Had he not pitched for the Boston Braves, Warren Spahn might have won 400 games. For one thing, he had the bad fortune to play for Casey Stengel, in Spahn’s words, “before and after he was a genius.” Stengel won 10 pennants in 12 years as manager of the Yankees from 1949 through 1960 but managed Spahn earlier, with the Boston Braves and, later, with the New York Mets.
He was managing the Braves when Spahn made his major league bow on April 19, 1942, but took an instant dislike to the kid left hander. In fact, Stengel made the worst prediction of his managerial career when he said Spahn had no future in the majors.
After the lefty refused an order to deck Dodger shortstop Pee Wee Reese, the manager sent him to Hartford, then in the Eastern League. Spahn returned in time to pick up his ﬁrst complete game in the majors but didn’t get a decision.
Leading the Giants, 5-2, in the seventh inning of the September 26 game at Braves Field, Spahn could smell victory. But the smell turned sour when youngsters who had been admitted to the park in exchange for ten pounds of scrap metal (vital to the war effort) stormed the ﬁeld. Umpire Ziggy Sears forfeited the game to the New York Giants, but all player records counted—with the exception of winning and losing pitcher.

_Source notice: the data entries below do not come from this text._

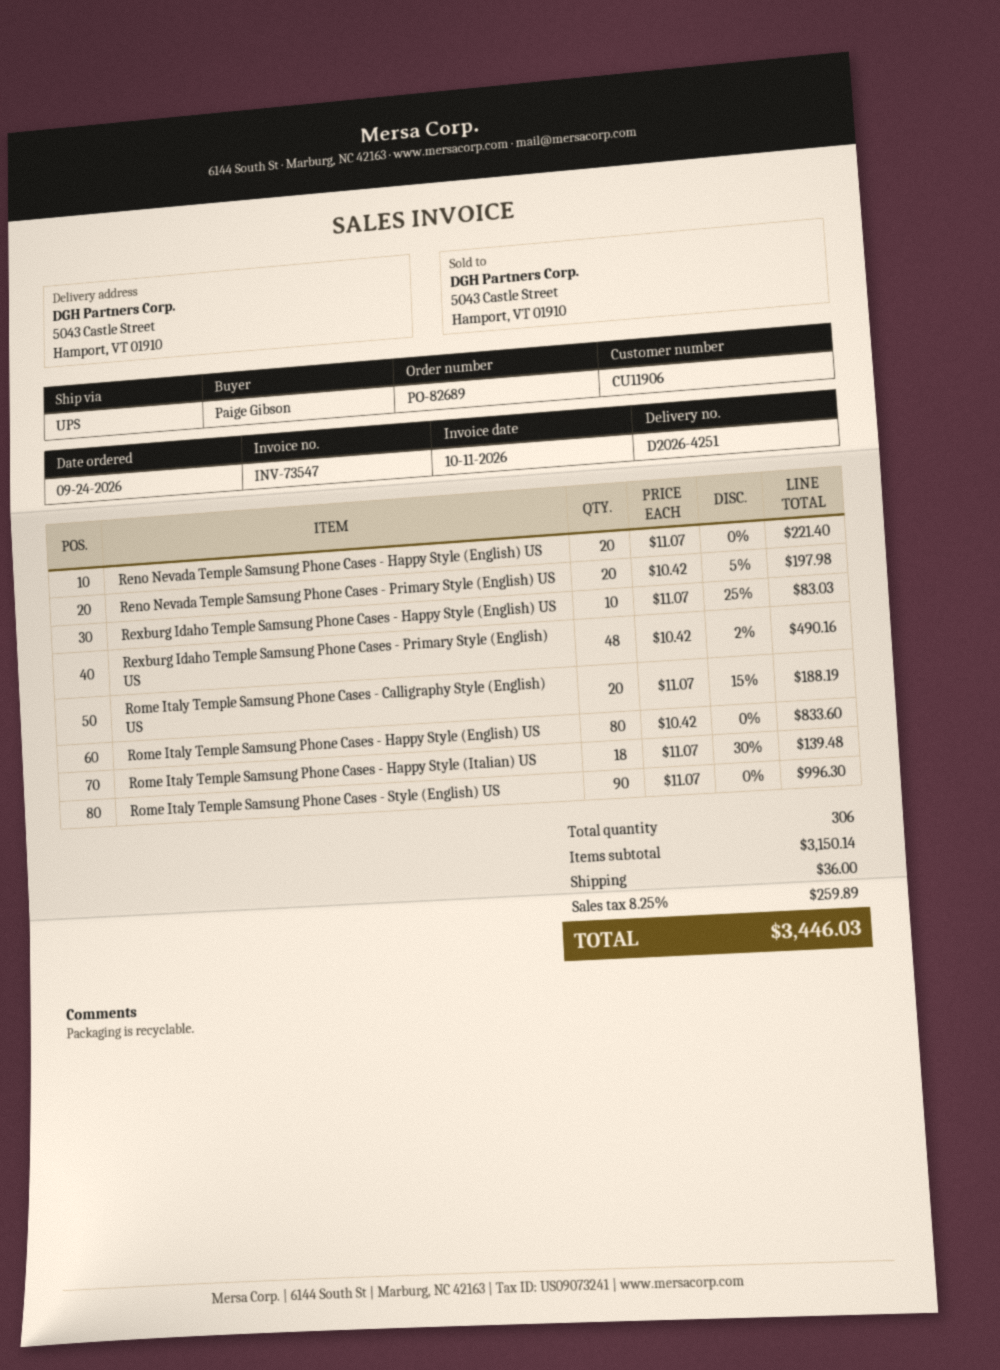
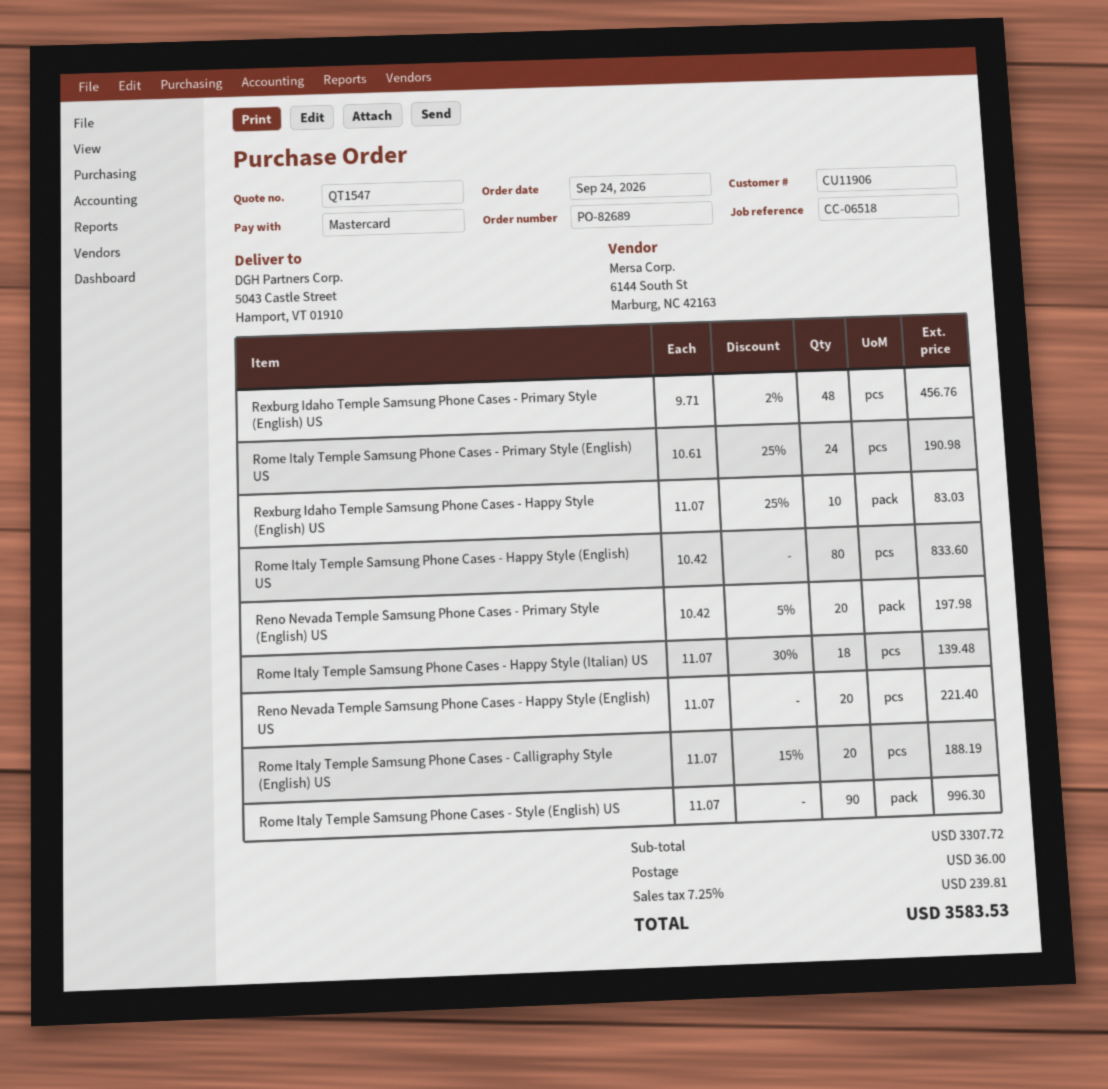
Rexburg Idaho Temple Samsung Phone Cases - Primary Style (English) US: 48 x 10.42 - 2% = 490.16 -> 48 x 9.71 - 2% = 456.76
Rome Italy Temple Samsung Phone Cases - Primary Style (English) US: none -> 24 x 10.61 - 25% = 190.98
subtotal: 3150.14 -> 3307.72
tax: 8.25% = 259.89 -> 7.25% = 239.81
total: 3446.03 -> 3583.53

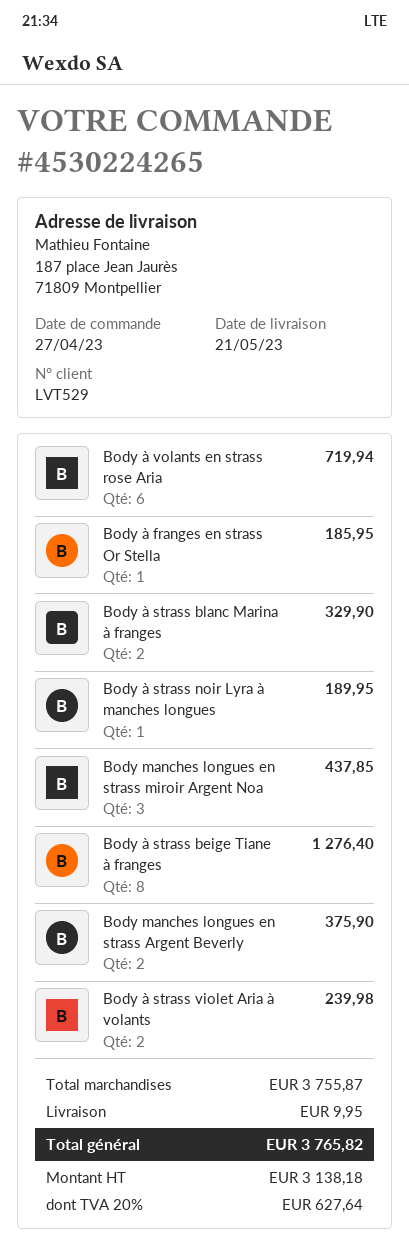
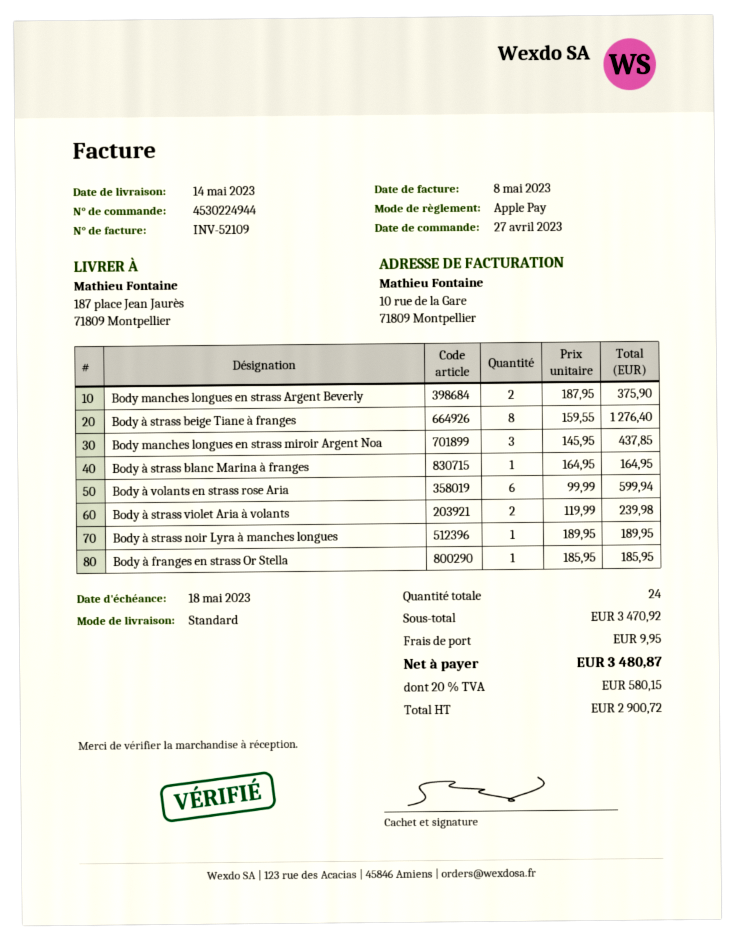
order number: 4530224265 -> 4530224944
delivery date: 2023-05-21 -> 2023-05-14
Body à volants en strass rose Aria: 6 for 719.94 -> 6 for 599.94
Body à strass blanc Marina à franges: 2 for 329.90 -> 1 for 164.95
subtotal: 3755.87 -> 3470.92
net: 3138.18 -> 2900.72
tax: 20% = 627.64 -> 20% = 580.15
total: 3765.82 -> 3480.87

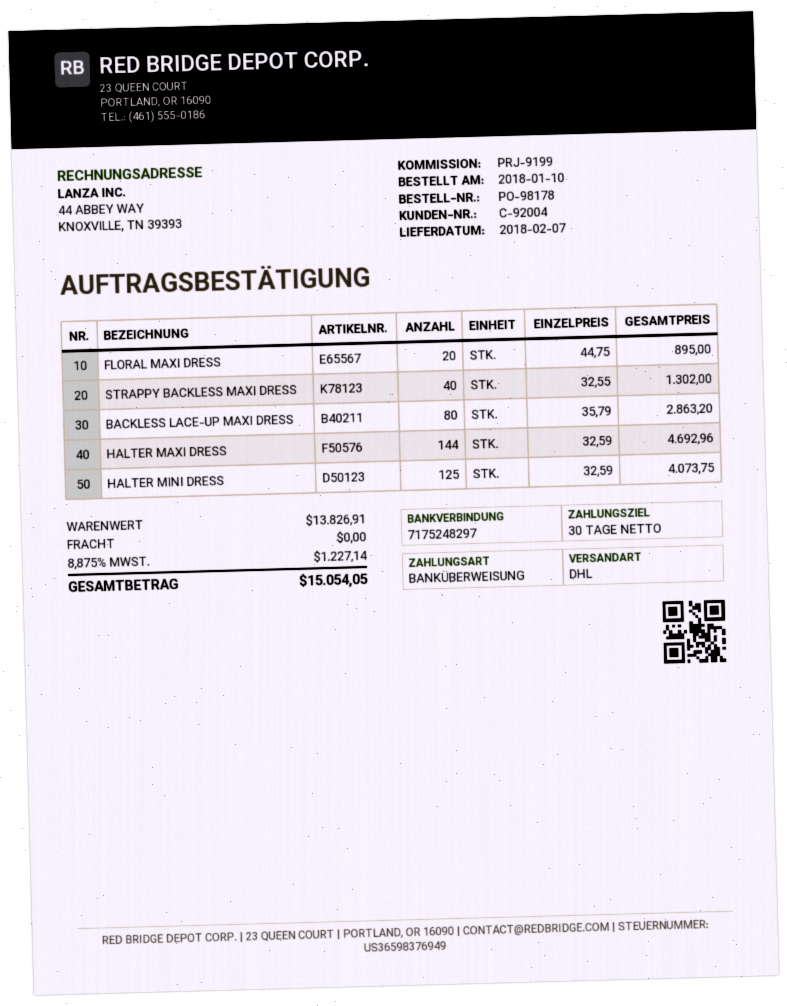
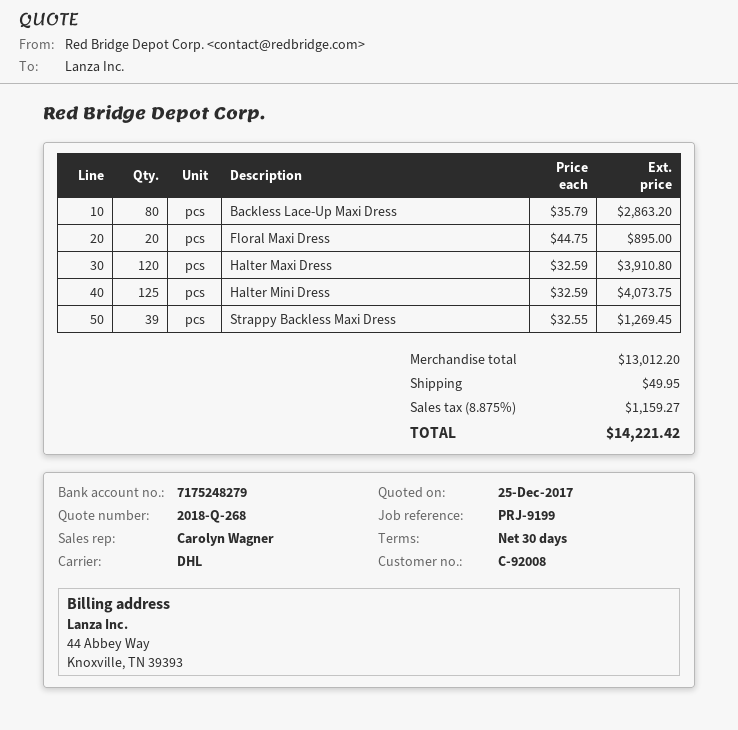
customer number: C-92004 -> C-92008
bank account: 7175248297 -> 7175248279
STRAPPY BACKLESS MAXI DRESS: 40 x 32.55 = 1302.00 -> 39 x 32.55 = 1269.45
HALTER MAXI DRESS: 144 x 32.59 = 4692.96 -> 120 x 32.59 = 3910.80
subtotal: 13826.91 -> 13012.20
shipping: 0.00 -> 49.95
tax: 8.875% = 1227.14 -> 8.875% = 1159.27
total: 15054.05 -> 14221.42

The ’42 Braves went 59-89, ﬁnishing a distant seventh in an eight-team league, and certainly could have used Spahn’s services. Things were so bad for the ball club that the Boston Record actually praised the motorist who ﬂattened Stengel, fracturing his leg and idling him for the start of the ’43 season. He was gone after that campaign, while Spahn’s baseball career was placed on hold by the war.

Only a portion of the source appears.